Volunteers for eCYBERMISSION [a web-based Science, Technology, Engineering and Mathematics (STEM) competition for 6th, 7th, 8th and 9th grade teams] play an integral part in supporting and helping to build students’ interest STEM. During the past competition year, team “Power Up” (a 9th-grade team from Jenks, Oklahoma) sought to use the kinetic energy captured through gears, turned by revolving doors in high traffic areas, to power LED lights. Their national winning project was an innovative way to address the alternative energy solution of crowd harvesting and yield costs savings for their community.
Volunteers Spark Innovation
Working with the eCYBERMISSION teams that create these innovative project are volunteers who spark the teams’ engines and encourage them to explore STEM. Who are these volunteers? People like Army Sergeant Robert Hollins, who serves as a power station mechanic stationed in Hawaii. As a mechanic, Sgt. Hollins maintains the engines that produce large amounts of power for various applications—running lights for buildings, air conditioning, and water pumps.
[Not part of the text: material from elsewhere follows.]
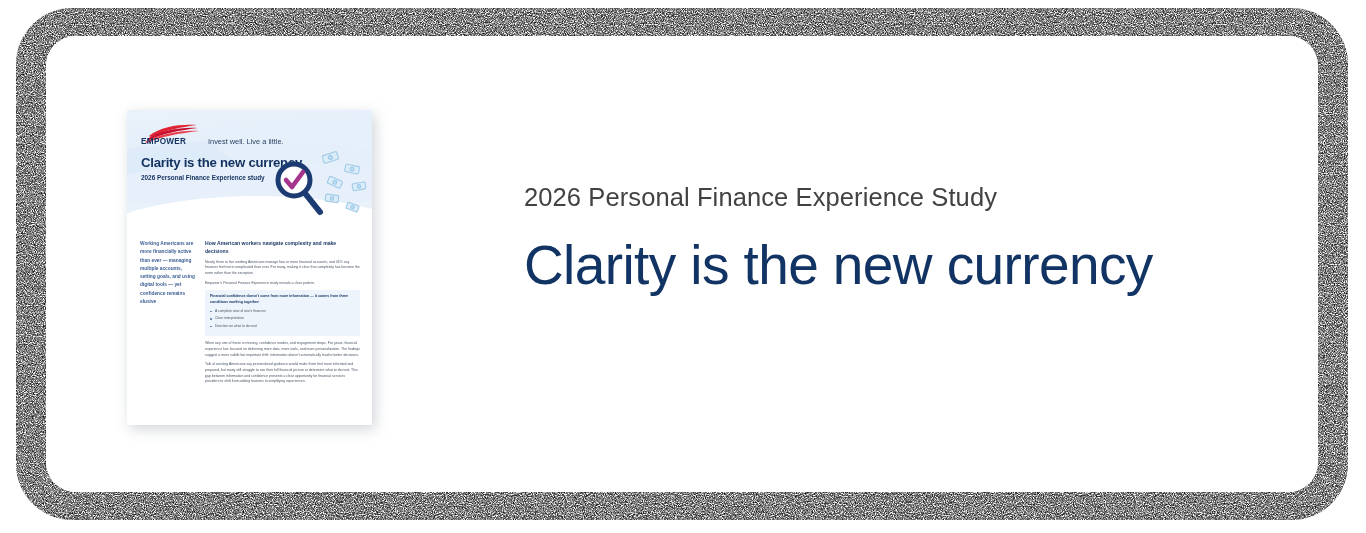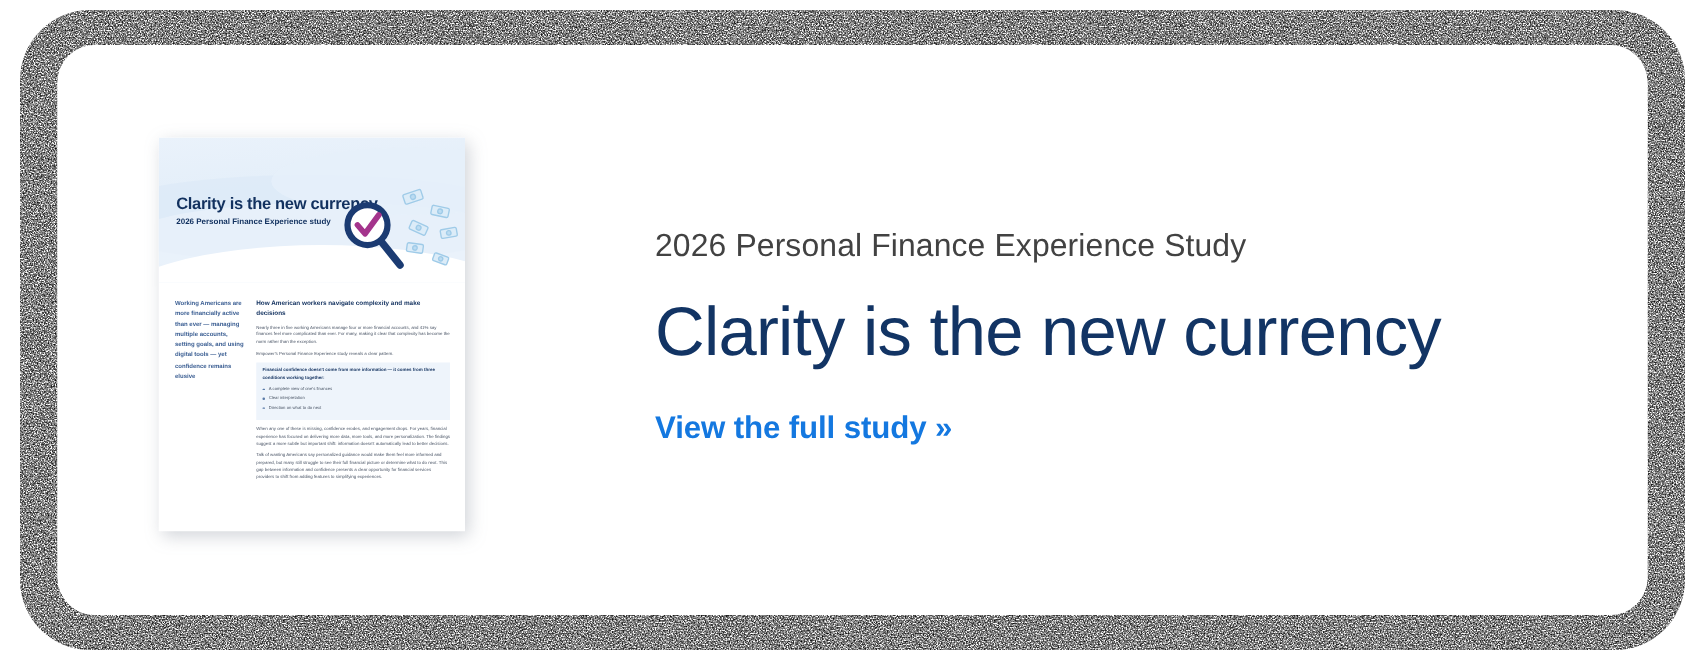"EMPOWER" div.logo-row { html: none -> <div> <div> <svg> <path></path> <path></path> <path></path> </svg> <span>EMPOWER</span> </div> <span>Invest well. Live a little.</span> </div> }
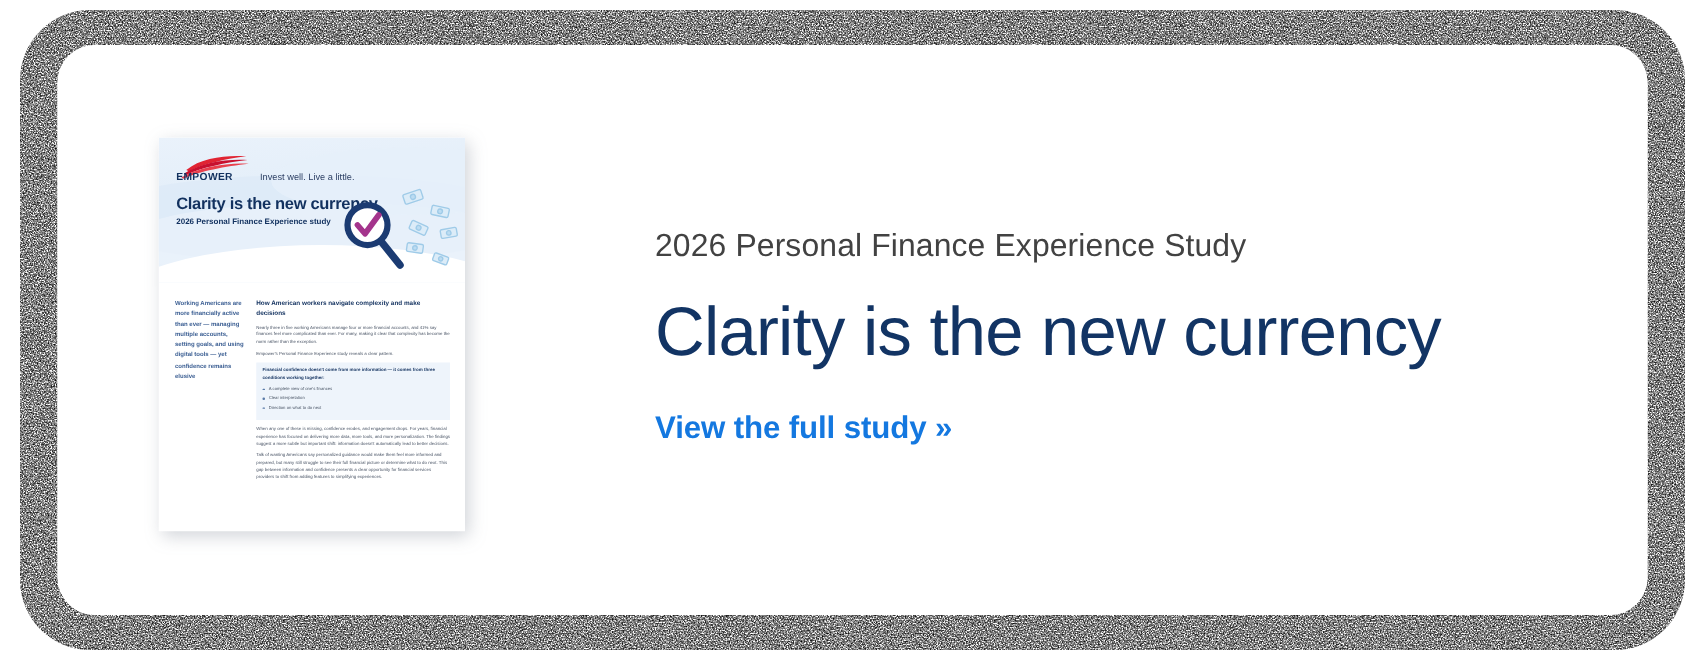"View the full study »" a.cta { html: <a>View the full study »</a> -> none }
When Sgt. Hollins is not working, he volunteers as an eCYBERMISSION Virtual Judge and CyberGuide. When he first started volunteering, he served as a Virtual Judge for two years while on post as a medical laboratory specialist conducting bio-research.
“As a Virtual Judge, I often times saw the pitfalls some of the teams were going through and I wondered how teams could be steered toward putting out more insightful project results,” said Sgt. Hollins. “This is what led me to become a CyberGuide, where I could actually interact with the teams and provide insightful answers to a variety of questions. Being a CyberGuide allowed me to assist teams with crafting a better report for their Mission Folder.”
“I know people do this for a particular benefit, but I do it because I have a love for science and learning,” said Sgt. Hollins. “I see eCYBERMISSION as a development tool for kids to use their minds and to see that spark of light shine while building interest in STEM.”
Army Sergeant Robert Hollins serves as a power station mechanic in Hawaii. When he’s not working with students online, he takes his love of science outdoors, biking and taking in the sites of Hawaii. The beautiful climate, water, and land make every moment enjoyable for day-to-day adventures, including snorkeling and hiking.